Similar qualifications need to be attached to any number of other fundamental doctrinal similarities, including that most basic premise of belief: the nature of the Godhead. Owing to the many colloquies between the Father and the Son depicted in Paradise Lost, most LDS readers assume that Milton must share our Arian view that Christ is not consubstantial with God the Father. Milton’s actual views on the Godhead, however, are not nearly so simplistically antitrinitarian as they may at first appear. Hence, his possible Arianism has long been a matter of scholarly controversy.10 One has only to read his long and labored argument for a subordinationist position vis-à-vis the trinity (Christian Doctrine, 932–64) to recognize that whatever Milton believed on the nature of the Godhead it is quite far removed from the unambiguous, bold declaration of modern revelation: “The Father has a body of flesh and bones as tangible as man’s; the Son also” (D&C 130:22). Milton admits that it is legitimate to conceive of God anthropomorphically, for this is how God describes himself in scripture. But the human form and attributes ascribed to God, Milton concedes, may be metaphoric: merely the way an ineffable deity accommodates his self-revelation to finite human understanding (Christian Doctrine, 905–6).
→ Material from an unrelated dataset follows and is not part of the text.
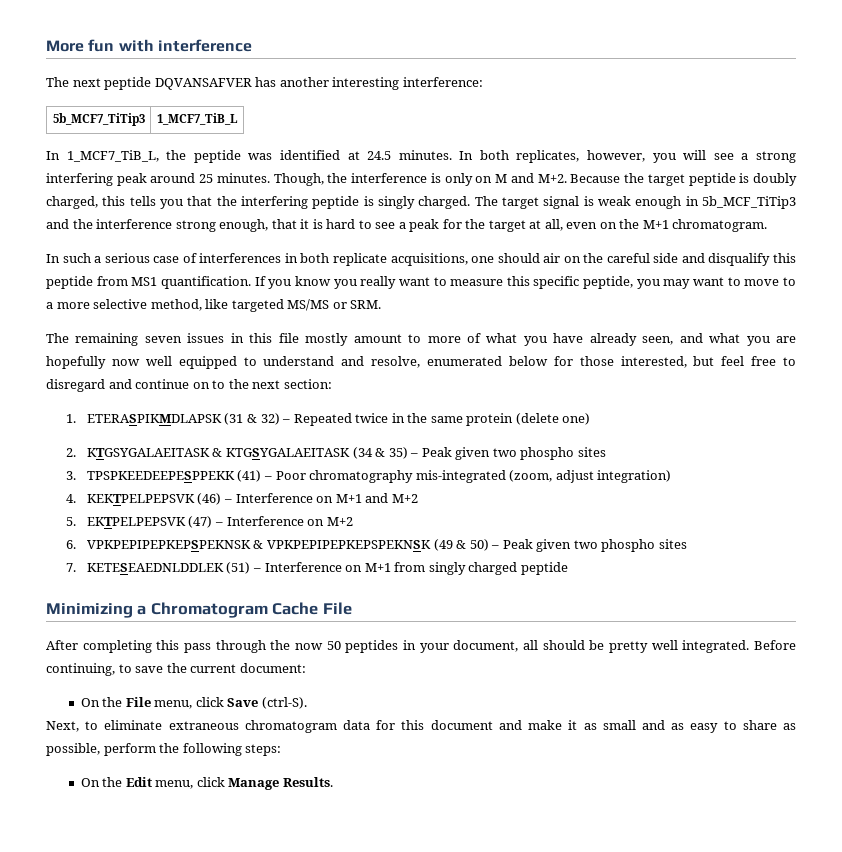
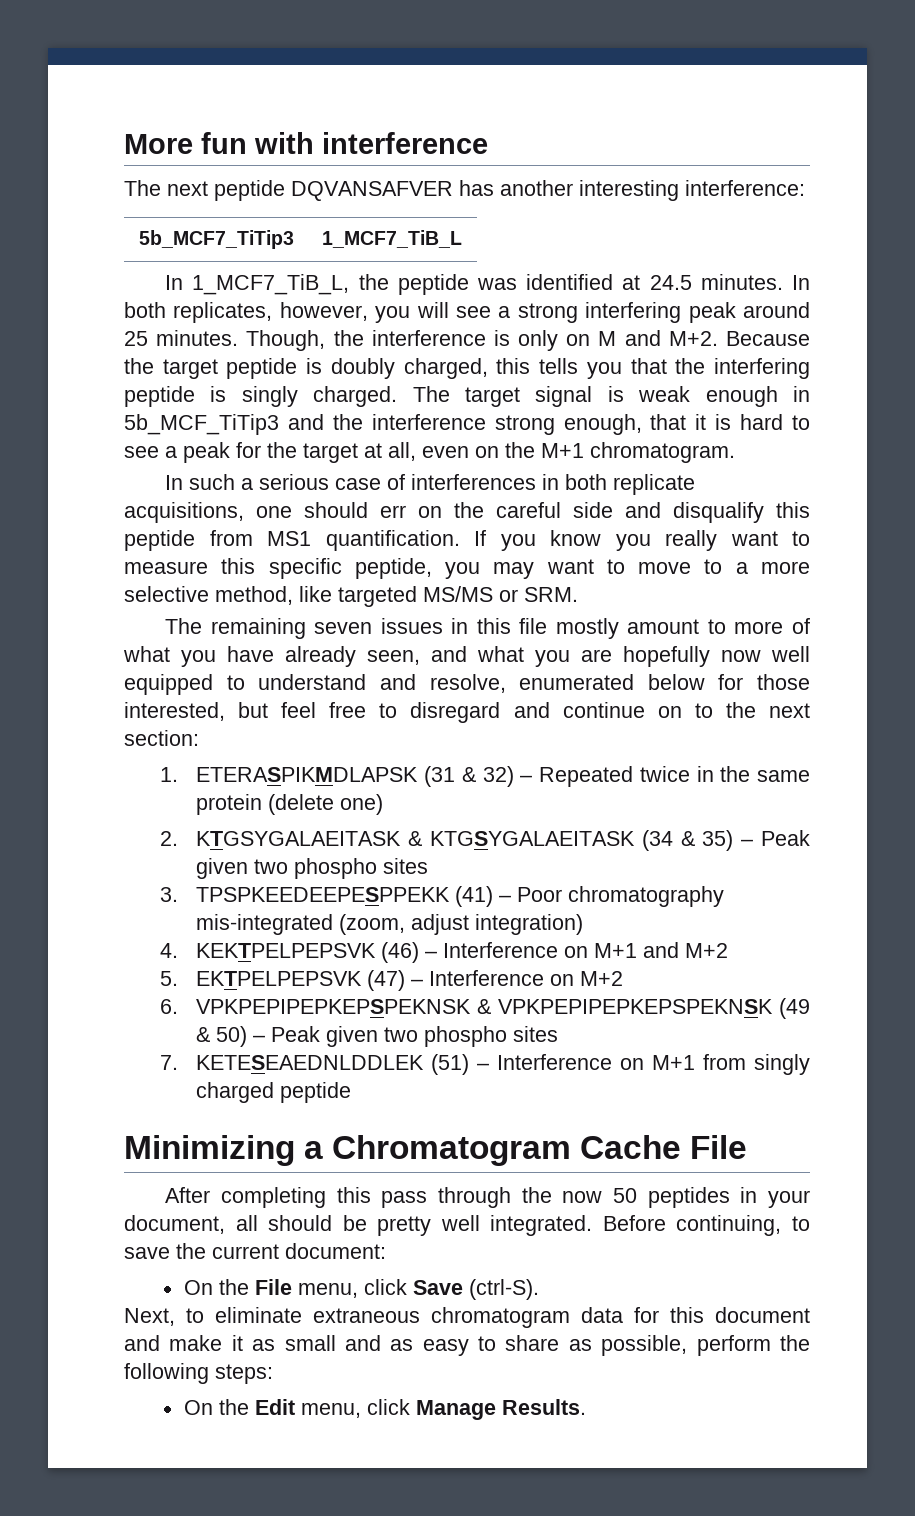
- In such a serious case of interferences in both replicate acquisitions, one should air on the careful side and disqualify this peptide from MS1 quantification.
+ In such a serious case of interferences in both replicate acquisitions, one should err on the careful side and disqualify this peptide from MS1 quantification.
In Paradise Lost, the poet typically describes the Father as light and as a bodiless voice, rarely with corporeal images. Characterized as somewhat severe and dispassionate, the epic’s God often seems quite unlike the loving Father in Heaven regularly invoked by Latter-day Saints in prayer and song. The Mormon God—my God—weeps before Enoch over his wayward, rebellious creatures (see Moses 7:28–29). Milton’s God, in a particularly disagreeable moment of irony, feigning to be fearful of the rebel armies, laughs the apostate angels to scorn (5.719–32).
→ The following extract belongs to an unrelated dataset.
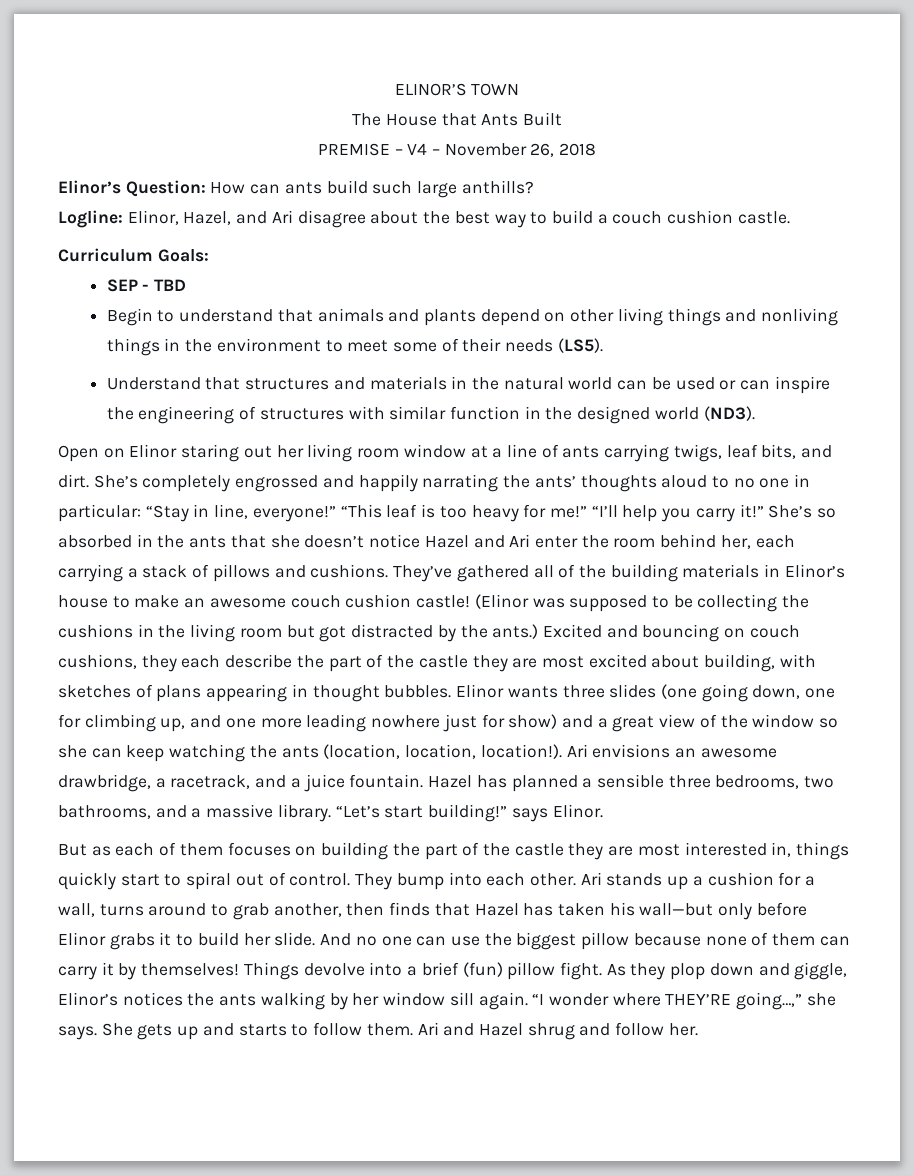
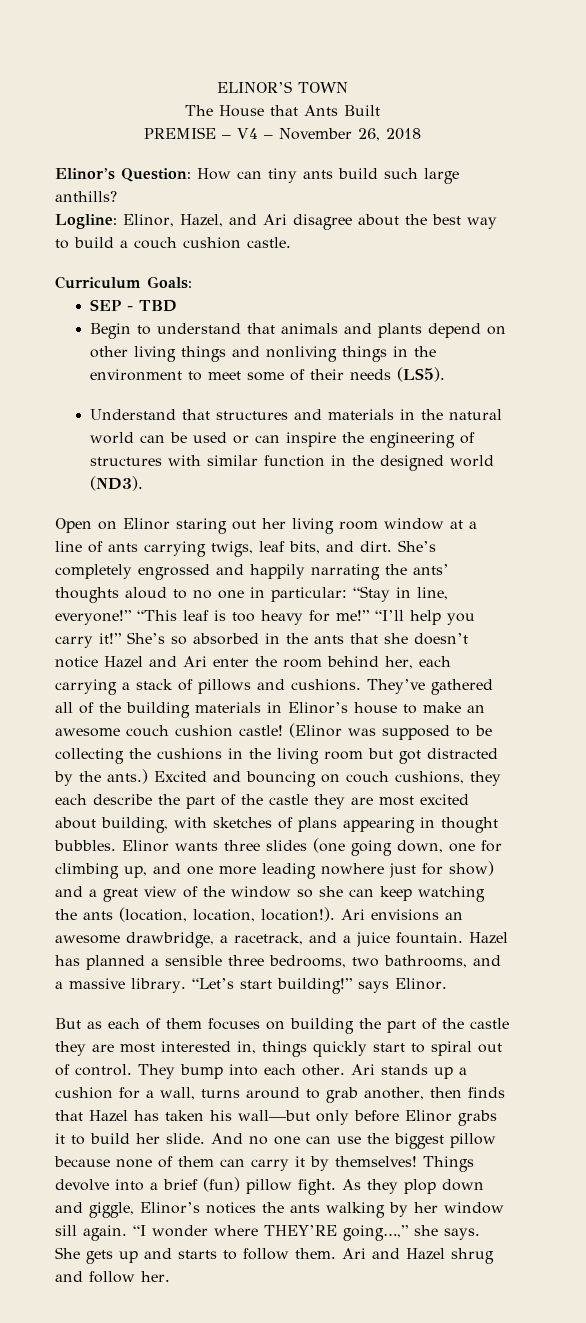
- Elinor’s Question: How can ants build such large anthills?
+ Elinor’s Question: How can tiny ants build such large anthills?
The fall that Mormons find so fortunate, Milton regards, at best, as a mixed blessing. True, both his Adam and the Adam of modern revelation rhapsodize about a fortunate fall (12.469–84; Moses 5:10), but if God converts sin into an occasion for rejoicing by sending a savior, He also loudly decries Adam’s sin: “Happier had it suffic’d him to have known / Good by itself, and Evil not at all” (11.88–89). Similarly to Milton, man’s first disobedience marks a “heinous offence,” comprehending in itself a litany of sins. “For what sin can be named, which was not included in this one act?” Milton asks, and enumerates a catalogue of evils: “distrust in the divine veracity, and a proportionate credulity in the assurances of Satan; unbelief; ingratitude; disobedience; gluttony; in the man excessive uxoriousness . . . parricide, theft, invasion of the rights of others, sacrilege, deceit, presumption in aspiring to divine attributes, fraud . . . pride, and arrogance” (De Doctrina Christiana, 181). This is a far cry from the Mormon exculpations of Adam’s transgression (not sin) as a wise and mature choice.11
We in the LDS church take a warmly enthusiastic view of the Fall; it is the enabling condition of progress. Milton’s theodicy implies that the Fall is truly tragic (compare 9.6), working great evil upon the human family, who had they not fallen might have progressed up the scale of perfection to the stature of angels (5.496–505).12 This view of the Fall as an impediment to growth, precisely the inverse to LDS doctrine, is largely overlooked by Mormon readers in their enthusiasm for Adam’s view of the situation—and for Milton’s famous view in Areopagitica. It is easy to forget, however, that Milton’s magniloquent argument in behalf of growth through trial is couched in explicitly postlapsarian terms: “As . . . the state of man now is” (now that Adam has botched things up) we can know good only by evil; “the knowledge and survey of vice is in this world [i.e., this fallen world] so necessary to the constituting of human virtue” (Areopagitica, 729; my italics). This is not an argument about how the world might have been had Adam not fallen. For all its sweeping rhetoric, Milton’s argument is situated within the conditions governing this fallen world and, more tactically, directed to the debates prevailing in Parliament over censorship. Milton’s generalizations fall somewhat short of Lehi’s universal claims about the necessity of opposition in all things (see 2 Ne. 2:11–29), which they seem to echo.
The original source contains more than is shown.